======== RECORDS SUPPLIED ========

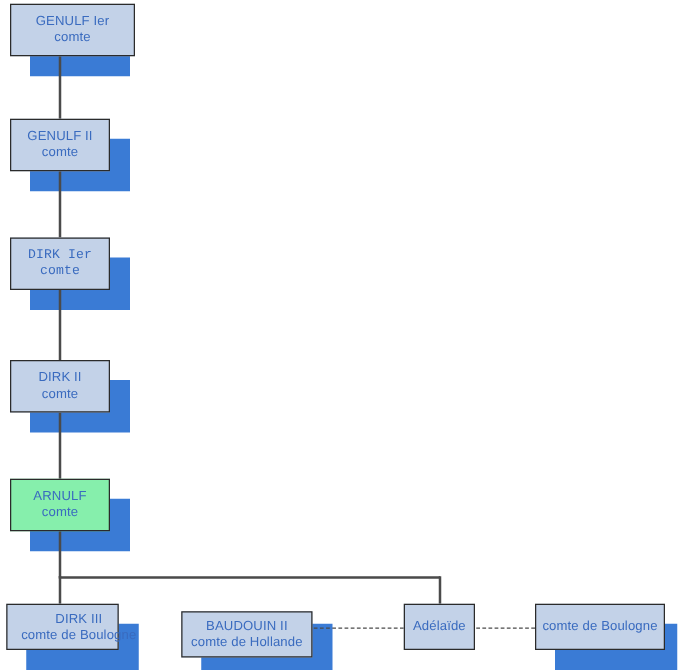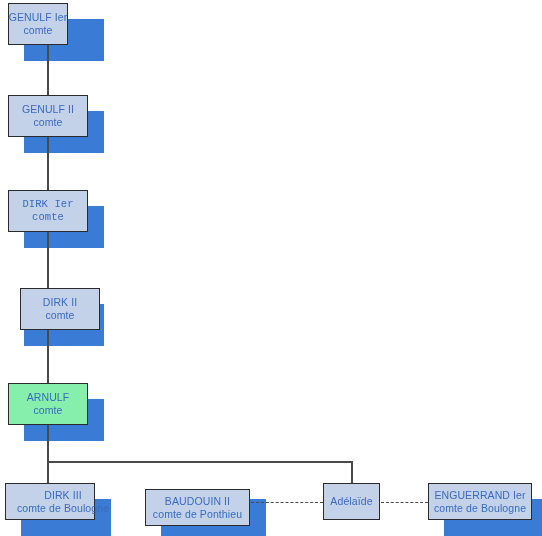--- a/index.html
+++ b/index.html
@@ -66,48 +66,47 @@
     <div class="conn-v" style="background: rgb(74, 74, 74); left: 47px; top: 45px; height: 50px;"></div>
     <div class="conn-v" style="background: rgb(74, 74, 74); left: 47px; top: 137px; height: 53px;"></div>
     <div class="conn-v" style="background: rgb(74, 74, 74); left: 47px; top: 232px; height: 56px;"></div>
     <div class="conn-v" style="background: rgb(74, 74, 74); left: 47px; top: 330px; height: 53px;"></div>
     <div class="conn-v" style="background: rgb(74, 74, 74); left: 47px; top: 425px; height: 37px;"></div>
     <div class="conn-h" style="background: rgb(74, 74, 74); left: 47px; top: 461px; width: 305px;"></div>
     <div class="conn-v" style="background: rgb(74, 74, 74); left: 47px; top: 461px; height: 22px;"></div>
     <div class="conn-v" style="background: rgb(74, 74, 74); left: 351px; top: 461px; height: 22px;"></div>
     <div class="dashed" style="left: 251px; top: 502px; width: 72px; border-top-color: rgb(74, 74, 74);"></div>
     <div class="dashed" style="left: 381px; top: 502px; width: 47px; border-top-color: rgb(74, 74, 74);"></div>
-    <div class="node" style="left: 8px; top: 3px; width: 60px; height: 42px; background: rgb(195, 210, 232); border-color: rgb(43, 43, 43); color: rgb(58, 107, 191);">
+    <div class="node" style="left: 8px; top: 3px; width: 100px; height: 42px; background: rgb(195, 210, 232); border-color: rgb(43, 43, 43); color: rgb(58, 107, 191);">
       <span class="ln">GENULF Ier</span>
       <span class="ln">comte</span>
     </div>
     <div class="node" style="left: 8px; top: 95px; width: 80px; height: 42px; background: rgb(195, 210, 232); border-color: rgb(43, 43, 43); color: rgb(58, 107, 191);">
       <span class="ln">GENULF II</span>
       <span class="ln">comte</span>
     </div>
     <div class="node" style="left: 8px; top: 190px; width: 80px; height: 42px; background: rgb(195, 210, 232); border-color: rgb(43, 43, 43); color: rgb(58, 107, 191); font-family: Liberation Mono, monospace;">
       <span class="ln">DIRK Ier</span>
       <span class="ln">comte</span>
     </div>
-    <div class="node" style="left: 8px; top: 288px; width: 80px; height: 42px; background: rgb(195, 210, 232); border-color: rgb(43, 43, 43); color: rgb(58, 107, 191); margin-left: 12px;">
+    <div class="node" style="left: 8px; top: 288px; width: 80px; height: 42px; background: rgb(195, 210, 232); border-color: rgb(43, 43, 43); color: rgb(58, 107, 191);">
       <span class="ln">DIRK II</span>
       <span class="ln">comte</span>
     </div>
     <div class="node" style="left: 8px; top: 383px; width: 80px; height: 42px; background: #86efac; border-color: rgb(43, 43, 43); color: rgb(58, 107, 191);">
       <span class="ln">ARNULF</span>
       <span class="ln">comte</span>
     </div>
     <div class="node" style="left: 5px; top: 483px; width: 90px; height: 37px; background: rgb(195, 210, 232); border-color: rgb(43, 43, 43); color: rgb(58, 107, 191); padding-left: 26px;">
       <span class="ln">DIRK III</span>
       <span class="ln">comte de Boulogne</span>
     </div>
     <div class="node" style="left: 145px; top: 489px; width: 105px; height: 37px; background: rgb(195, 210, 232); border-color: rgb(43, 43, 43); color: rgb(58, 107, 191);">
       <span class="ln">BAUDOUIN II</span>
-      <span class="ln">comte de Ponthieu</span>
+      <span class="ln">comte de Hollande</span>
     </div>
     <div class="node" style="left: 323px; top: 483px; width: 57px; height: 37px; background: rgb(195, 210, 232); border-color: rgb(43, 43, 43); color: rgb(58, 107, 191);">
       <span class="ln">Adélaïde</span>
     </div>
     <div class="node" style="left: 428px; top: 483px; width: 104px; height: 37px; background: rgb(195, 210, 232); border-color: rgb(43, 43, 43); color: rgb(58, 107, 191);">
-      <span class="ln">ENGUERRAND Ier</span>
       <span class="ln">comte de Boulogne</span>
     </div>
   </div>
 
 </body></html>

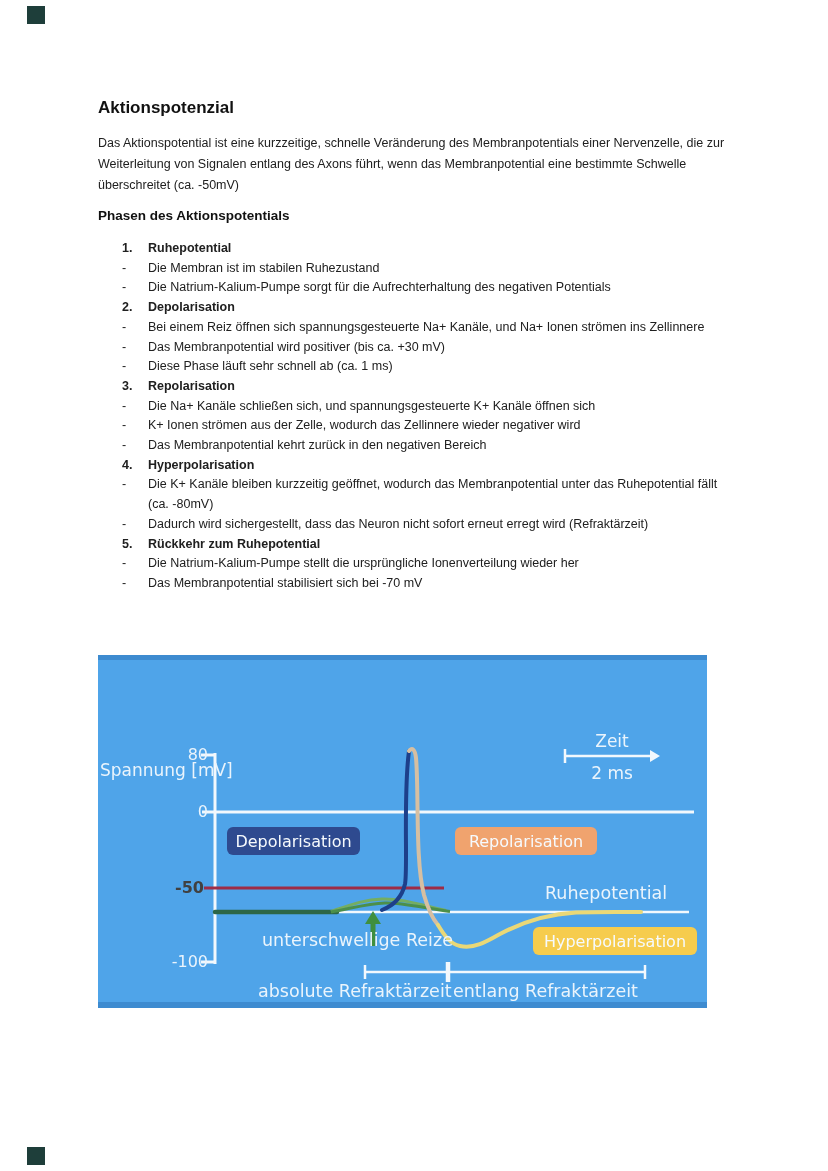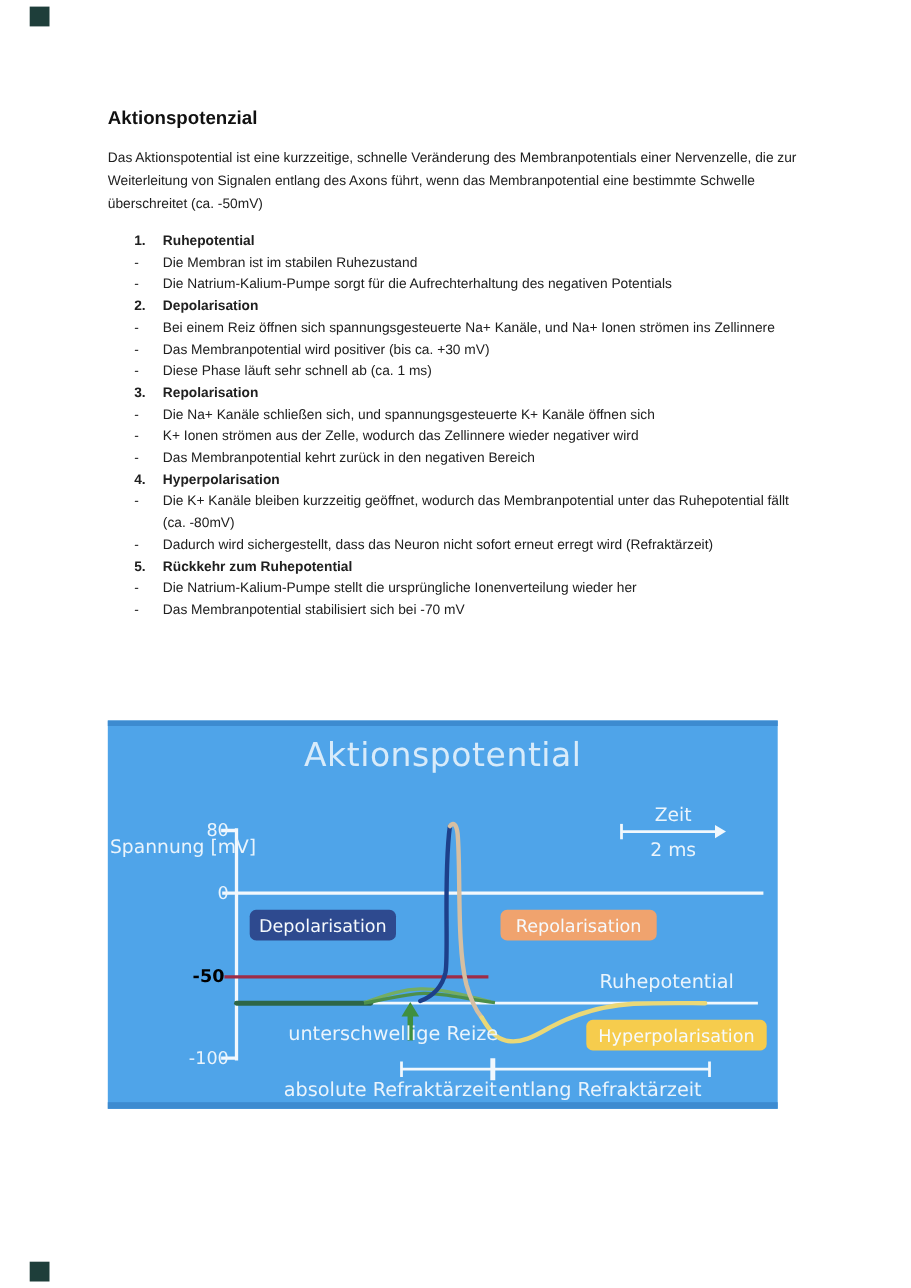--- a/index.html
+++ b/index.html
@@ -24,21 +24,21 @@
           font-family:"DejaVu Sans",sans-serif;color:#eaf4fc;}
   .figure::before{content:"";position:absolute;left:0;top:0;width:100%;height:5px;background:#3d8bd0;}
   .figure::after{content:"";position:absolute;left:0;bottom:0;width:100%;height:6px;background:#3d8bd0;}
   .fig-svg{position:absolute;left:0;top:0;}
   .fig-label{position:absolute;white-space:nowrap;}
   .fig-title{left:0;top:14px;width:609px;text-align:center;font-size:30px;letter-spacing:0.5px;color:#d8ebfa;}
   .y-axis-label{left:2px;top:62px;font-size:17px;margin-top:43px;}
   .tick{width:72px;text-align:right;font-size:16px;}
   .tick-50{left:38px;top:90px;}
   .tick-0{left:38px;top:147px;}
-  .tick-m50{left:34px;top:223px;color:#000000;font-weight:bold;}
+  .tick-m50{left:34px;top:223px;color:#404040;font-weight:bold;}
   .tick-m100{left:38px;top:297px;}
   .threshold-label{left:0;top:207px;font-size:17px;line-height:22px;}
   .zeit-label{left:466px;top:76px;width:96px;text-align:center;font-size:17px;}
   .zeit-scale{left:466px;top:108px;width:96px;text-align:center;font-size:17px;}
   .phase-box{position:absolute;height:28px;border-radius:6px;color:#f6fafd;font-size:16px;
              display:flex;align-items:center;justify-content:center;}
   .box-depol{left:129px;top:172px;width:133px;background:#2e4a8f;}
   .box-repol{left:357px;top:172px;width:142px;background:#f0a36e;}
   .box-hyper{left:435px;top:272px;width:164px;background:#f6cc4d;}
   .resting-label{left:447px;top:228px;font-size:17.5px;}
@@ -49,20 +49,21 @@
 </head>
 <body>
 
 <div class="page">
   <div class="corner-mark corner-top"></div>
   <div class="corner-mark corner-bottom"></div>
 
   <div class="content">
     <h1 class="doc-title">Aktionspotenzial</h1>
     <p class="intro">Das Aktionspotential ist eine kurzzeitige, schnelle Veränderung des Membranpotentials einer Nervenzelle, die zur Weiterleitung von Signalen entlang des Axons führt, wenn das Membranpotential eine bestimmte Schwelle überschreitet (ca. -50mV)</p>
+    <h2 class="section">Phasen des Aktionspotentials</h2>
 
     <div class="phase-list">
       <div class="row head">
         <span class="marker">1.</span>
         <span class="txt">Ruhepotential</span>
       </div>
       <div class="row">
         <span class="marker">-</span>
         <span class="txt">Die Membran ist im stabilen Ruhezustand</span>
       </div>
@@ -158,21 +159,20 @@
       <line x1="467" y1="101" x2="553" y2="101" stroke-width="2.5" stroke="#f2f8fd"></line>
       <line x1="467" y1="94" x2="467" y2="108" stroke-width="2.5" stroke="#f2f8fd"></line>
       <polygon points="552,95 552,107 562,101" fill="#f2f8fd"></polygon>
 
       <line x1="267" y1="317" x2="547" y2="317" stroke-width="2.5" stroke="#f2f8fd"></line>
       <line x1="267" y1="310" x2="267" y2="324" stroke-width="2.5" stroke="#f2f8fd"></line>
       <line x1="350" y1="307" x2="350" y2="327" stroke-width="4.5" stroke="#f2f8fd"></line>
       <line x1="547" y1="310" x2="547" y2="324" stroke-width="2.5" stroke="#f2f8fd"></line>
     </svg>
 
-    <div class="fig-label fig-title">Aktionspotential</div>
     <div class="fig-label y-axis-label">Spannung [mV]</div>
     <div class="fig-label tick tick-50">80</div>
     <div class="fig-label tick tick-0">0</div>
     <div class="fig-label tick tick-m50">-50</div>
     <div class="fig-label tick tick-m100">-100</div>
     <div class="fig-label zeit-label">Zeit</div>
     <div class="fig-label zeit-scale">2 ms</div>
     <div class="phase-box box-depol">Depolarisation</div>
     <div class="phase-box box-repol">Repolarisation</div>
     <div class="phase-box box-hyper">Hyperpolarisation</div>

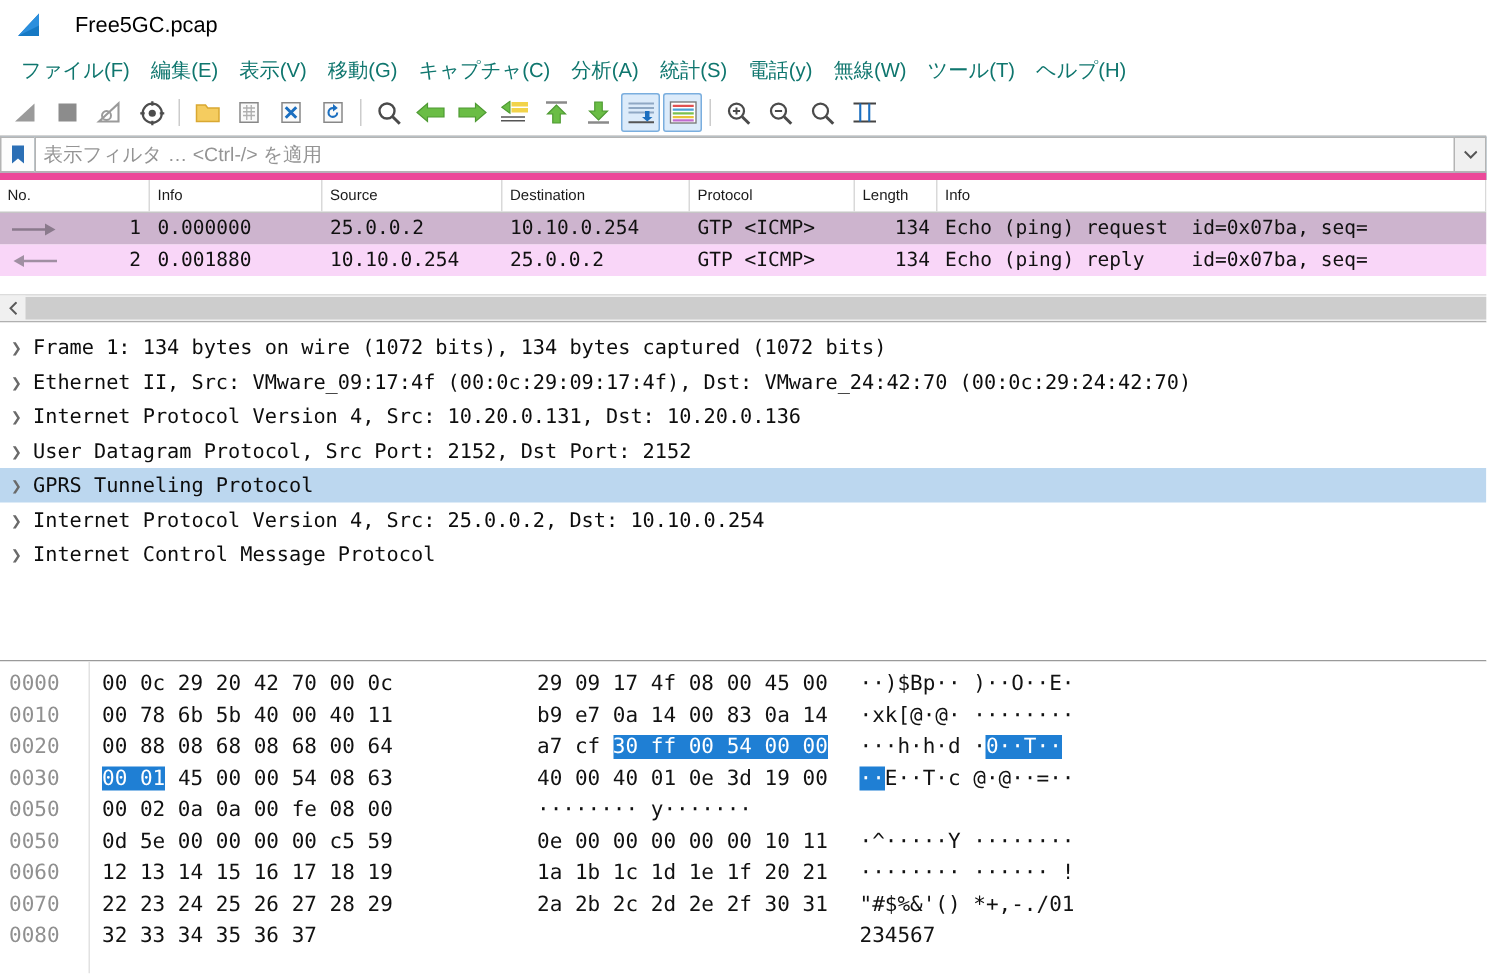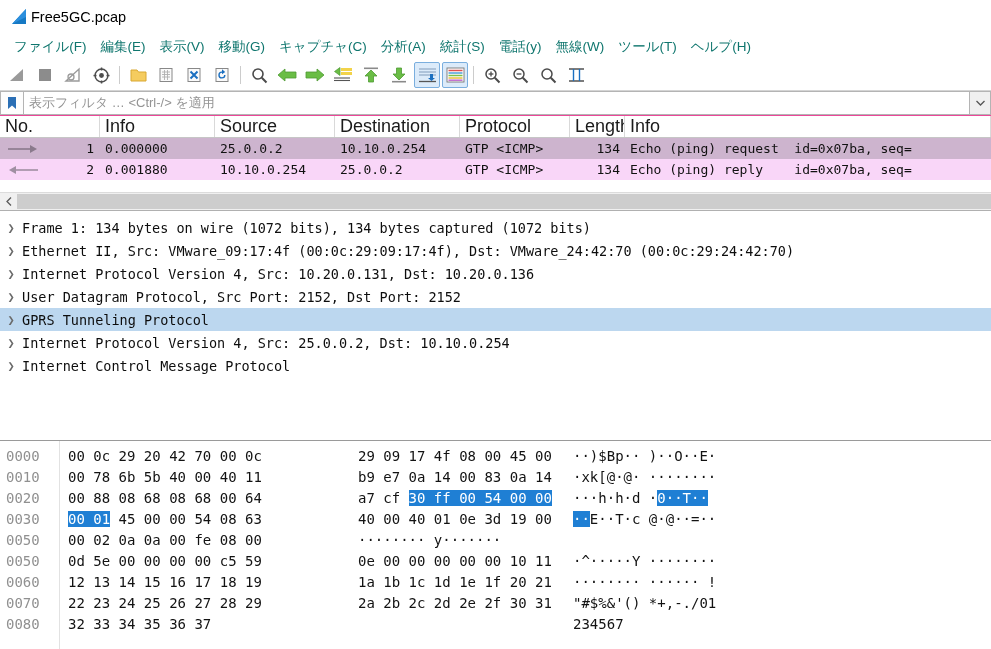--- a/index.html
+++ b/index.html
@@ -22,21 +22,21 @@
     height: 34px;
     display: flex;
     align-items: center;
     padding-left: 10px;
     background: #ffffff;
     flex: 0 0 auto;
   }
   .title-text {
     font-size: 14.5px;
     color: #000000;
-    margin-left: 1px;
+    margin-left: 20px;
     letter-spacing: 0px;
   }
   .shark-fin { width: 20px; height: 18px; display:block; }
 
   
   .menubar {
     height: 26px;
     display: flex;
     align-items: center;
     padding-left: 7px;
@@ -77,21 +77,21 @@
     background: #cccccc;
     margin: 0 4px;
   }
 
   
   .filterbar {
     height: 24px;
     display: flex;
     align-items: stretch;
     background: #0c4a6e;
-    border-bottom: 1px solid #ec4899;
+    border-bottom: 5px solid #ec4899;
     flex: 0 0 auto;
   }
   .filter-bookmark {
     width: 22px;
     display: flex; align-items: center; justify-content: center;
     border: 1px solid #b4b4b4;
     border-right: none;
     background: #fdfdfd;
   }
   .filter-input {
@@ -112,21 +112,21 @@
     display:flex; align-items:center; justify-content:center;
   }
 
   
   .packet-list { flex: 0 0 auto; background:#fff; }
   .plist-head {
     display: flex;
     height: 21px;
     background: #ffffff;
     border-bottom: 1px solid #c6c6c6;
-    font-size: 18px;
+    font-size: 10px;
     color: #1a1a1a;
   }
   .plist-head .col {
     border-right: 1px solid #d9d9d9;
     padding-left: 5px;
     display: flex; align-items: center;
     box-sizing: border-box;
     overflow: hidden;
     white-space: nowrap;
   }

========

*PROMPT*
Transcribe the lines above between the line holding "border: 1px solid #b4b4b4;" and the line holding "border-bottom: 1px solid #c6c6c6;", inclusive, exactly as they stand and with nothing added.

*YOUR RESPONSE*
     border: 1px solid #b4b4b4;
     border-right: none;
     background: #fdfdfd;
   }
   .filter-input {
@@ -112,21 +112,21 @@
     display:flex; align-items:center; justify-content:center;
   }
 
   
   .packet-list { flex: 0 0 auto; background:#fff; }
   .plist-head {
     display: flex;
     height: 21px;
     background: #ffffff;
     border-bottom: 1px solid #c6c6c6;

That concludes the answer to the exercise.